» **PROVIDED MATERIAL**:
--------

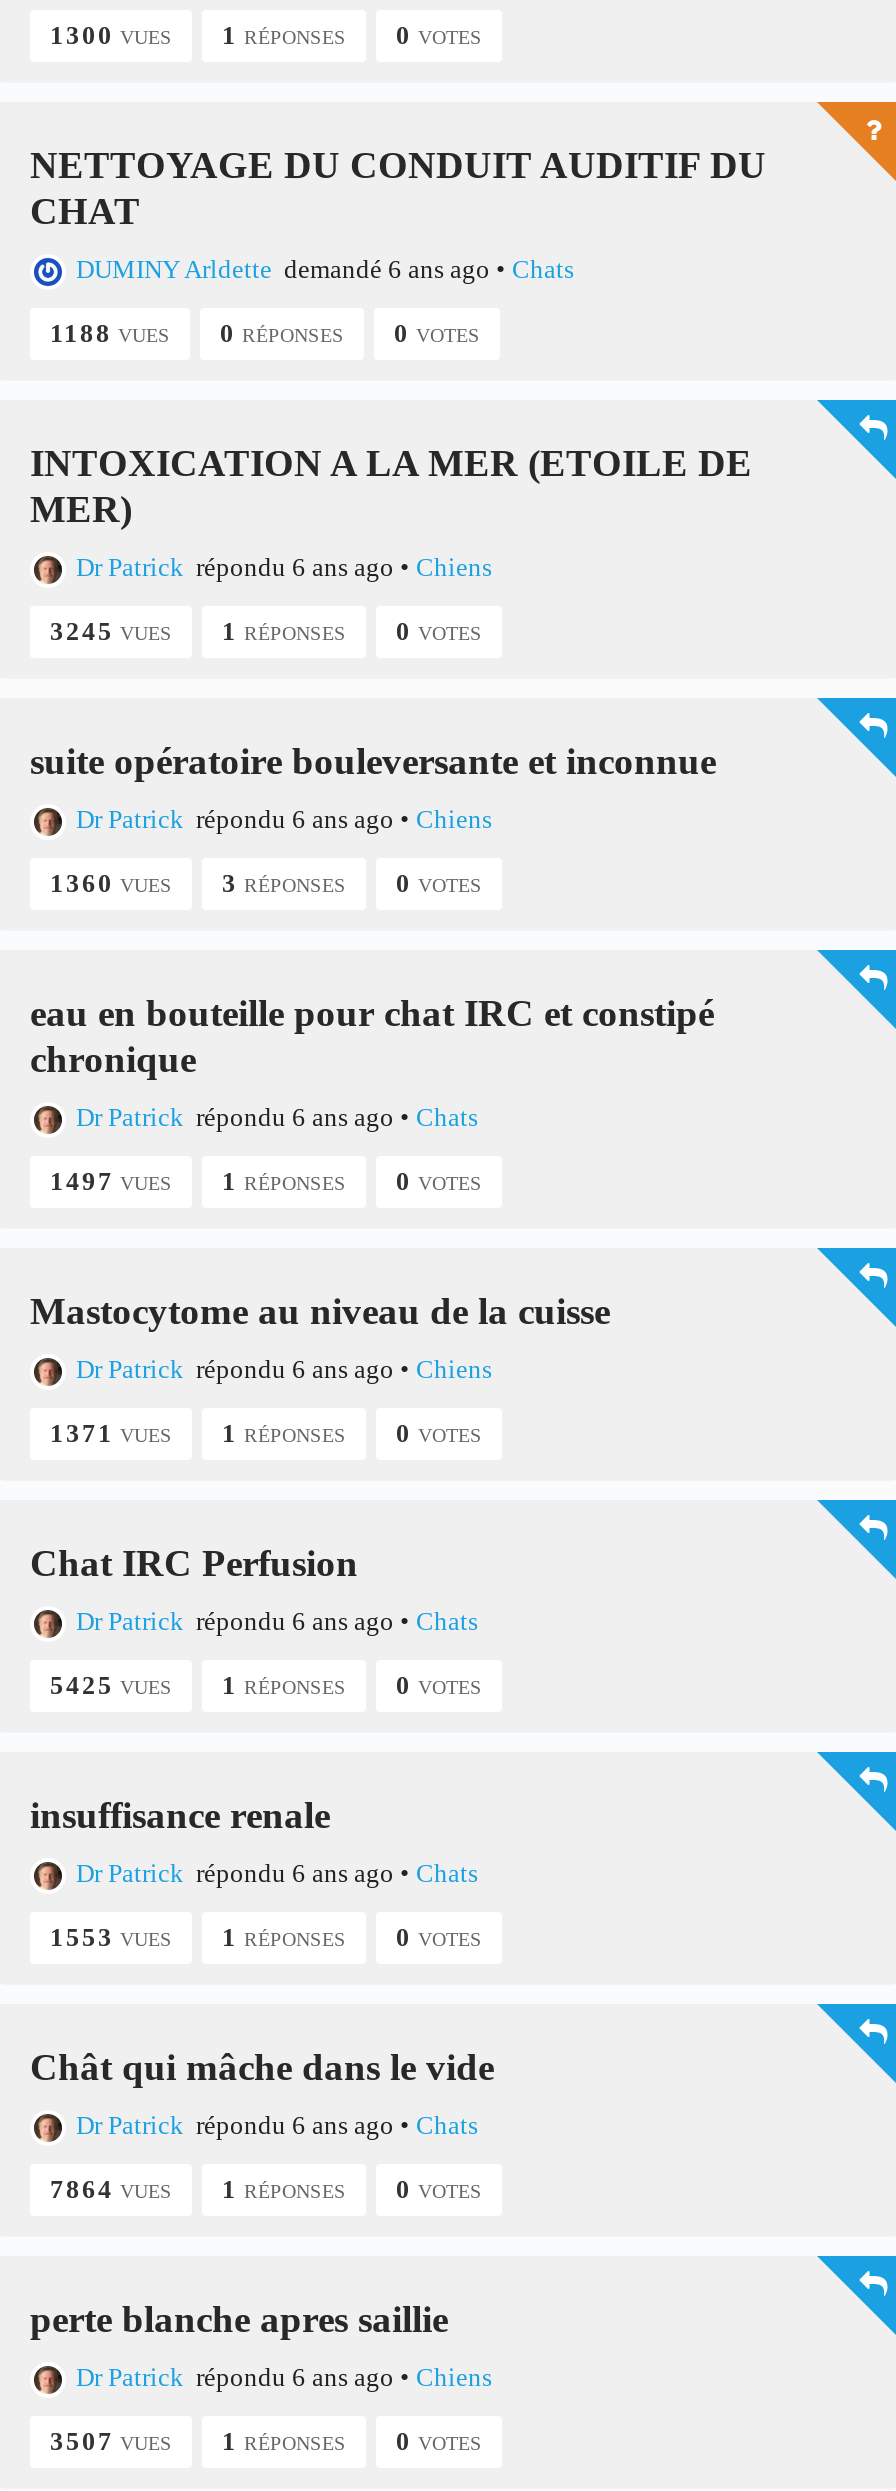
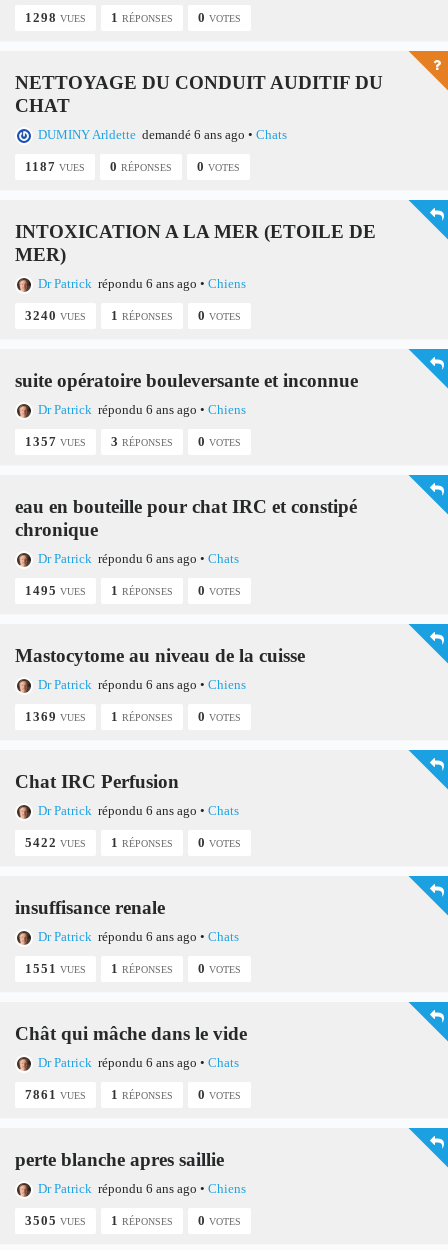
- 1300 VUES 1 RÉPONSES 0 VOTES
+ 1298 VUES 1 RÉPONSES 0 VOTES

- 1188 VUES 0 RÉPONSES 0 VOTES
+ 1187 VUES 0 RÉPONSES 0 VOTES

- 3245 VUES 1 RÉPONSES 0 VOTES
+ 3240 VUES 1 RÉPONSES 0 VOTES

- 1360 VUES 3 RÉPONSES 0 VOTES
+ 1357 VUES 3 RÉPONSES 0 VOTES

- 1497 VUES 1 RÉPONSES 0 VOTES
+ 1495 VUES 1 RÉPONSES 0 VOTES

- 1371 VUES 1 RÉPONSES 0 VOTES
+ 1369 VUES 1 RÉPONSES 0 VOTES

- 5425 VUES 1 RÉPONSES 0 VOTES
+ 5422 VUES 1 RÉPONSES 0 VOTES

- 1553 VUES 1 RÉPONSES 0 VOTES
+ 1551 VUES 1 RÉPONSES 0 VOTES

- 7864 VUES 1 RÉPONSES 0 VOTES
+ 7861 VUES 1 RÉPONSES 0 VOTES

- 3507 VUES 1 RÉPONSES 0 VOTES
+ 3505 VUES 1 RÉPONSES 0 VOTES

--------

» **TASK DIRECTIONS**:
Find the line that contains "- 7864 VUES 1 RÉPONSES 0 VOTES". Write out that line and every line after it through the end of the data, exactly, and nothing else.

» **ANSWER FOR THIS EXERCISE**:
- 7864 VUES 1 RÉPONSES 0 VOTES
+ 7861 VUES 1 RÉPONSES 0 VOTES

- 3507 VUES 1 RÉPONSES 0 VOTES
+ 3505 VUES 1 RÉPONSES 0 VOTES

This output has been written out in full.